If you put together a set of standards, can you encourage those in the Scottish Executive Govenrment to follow them too so that standards are UK wide.
To flossish - I hope that you will reconise the huge advances made in pay and conditions and indeed in the number of nurses since 1997. Agenda for Change was an enormously important agreement with all the Unions and Royal Colleges and it gave nurses a substantial real terms increase in salary. I'm not trying to curry favour here but I was the Minister in a previous capacity who defended the pension arrangements for nurses, teachers and civil servants. The pension is of course an important part of the package. Last year's staged pay increase caused understandable concern and resentment. I haven't got time to go into that here, but what I can say is that I've recently concluded negotiations on a pay deal that will give nurses an 8.1% pay increase over the next 3 years. RCN and Unison fought very hard to tackle issues such as the long banding structure and those on low pay and we've done a lot in this deal to address those concerns as well as setting up on-going discussions to do more in this area. In the context of public sector pay which in the last 10 years has risen by more than private sector pay I do think nurses have received fair treatment although given the work that they do I can understand the feeling that more should be done.

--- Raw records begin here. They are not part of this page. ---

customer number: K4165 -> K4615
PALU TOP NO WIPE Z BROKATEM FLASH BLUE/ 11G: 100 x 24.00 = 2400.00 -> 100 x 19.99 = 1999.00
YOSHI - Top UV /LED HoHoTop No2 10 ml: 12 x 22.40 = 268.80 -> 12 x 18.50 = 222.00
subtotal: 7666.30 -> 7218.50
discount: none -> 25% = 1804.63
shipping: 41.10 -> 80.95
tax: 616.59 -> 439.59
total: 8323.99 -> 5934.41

Thank you more health visitors would be great. I shall wait to see if it materalizes in my area. Please please read the rest of my post too, even if you don't directly reply. I feel really strongly that we should be encouraging women to stay at home to look after their children (as they do in many European countries - see France) rather than put them in nurseries, institutions at such a young age to the detriment of social behaviour and standards in general. I know everyone here is complaining mainly about NHS services for maternity/miscarriage/children/cleanliness and all that and it needs attention but please think about changing the way our society works and views children. It would dramatically affect our future for the better I believe. Read any Steve Biddulph to understand!! Great to see you on here by the way. Hope you take away lots of useful stuff and act on it!
i understand that problem re not enough hv's alan.

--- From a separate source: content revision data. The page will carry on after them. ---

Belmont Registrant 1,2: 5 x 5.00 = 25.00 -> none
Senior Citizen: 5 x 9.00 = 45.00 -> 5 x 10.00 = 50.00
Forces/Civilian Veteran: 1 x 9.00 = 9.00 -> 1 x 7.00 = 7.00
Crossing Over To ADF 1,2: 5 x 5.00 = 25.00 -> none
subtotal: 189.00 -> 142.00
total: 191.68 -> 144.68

however, if they do decide to get more, can they also have proper training? especially in infant feeding issues - erm, breastfeeding.
not having myths handed down from the old hands to the new ones. and certainly not cross-fertisilised withinformation propoganda provided by the formula companies.

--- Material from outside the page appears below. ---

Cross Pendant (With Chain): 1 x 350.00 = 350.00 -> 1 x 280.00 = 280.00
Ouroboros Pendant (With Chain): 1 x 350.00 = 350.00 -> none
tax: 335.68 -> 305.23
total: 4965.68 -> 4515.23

Oh, and absolutely - its not about so much who the cleaners are employed by, but how they are empowered to make decisions, the area they are expected to clean per time unit, and whether they are paid enough to recruit and retain staff who wish to and can do a great job.
I'm glad that you saw that for yourself at the Royal Free, although I'm sure they didn't show you the parts of the hospital which are in such a poor state that no one should be expected to work there.
To Minerva1 and others - the biggest complaint that I hear is that there are not enough health visitors. I committed Government last year to increase the numbers and I'm working very closely with Ed Balls at DCSF to ensure that in Sure Start centres for instance we have the right level of cooperation with the health service which usually involves health visitors. The issue about quality of training hasn't come up as often but I will look into this particularly as it relates to the earlier point about breastfeeding in general and a feeling that perhaps very good professionals who have been in post for a long time are not being kept up to date with new developments.
If you haven't gone Alan, I would be more than happy to share with you the horrors that I endured during my three miscarriages. If you would like to think about how it is to be told that your baby has died during a routine scan, left in a room filled with pictures of babies for a hour when you then find that they have forgotten about you, and then sent on your own to traipse through a hospital to then explain yourself what has happened to more staff, then that was just the start of my first miscarriage and it got worse from there.
Please, please, anything that you can do to push the subject of care for women and their partners in this area would be wonderful - the MC Association do what they can, but with a budget of only 200,000 a year to do the only real support and information for families they can't do a lot.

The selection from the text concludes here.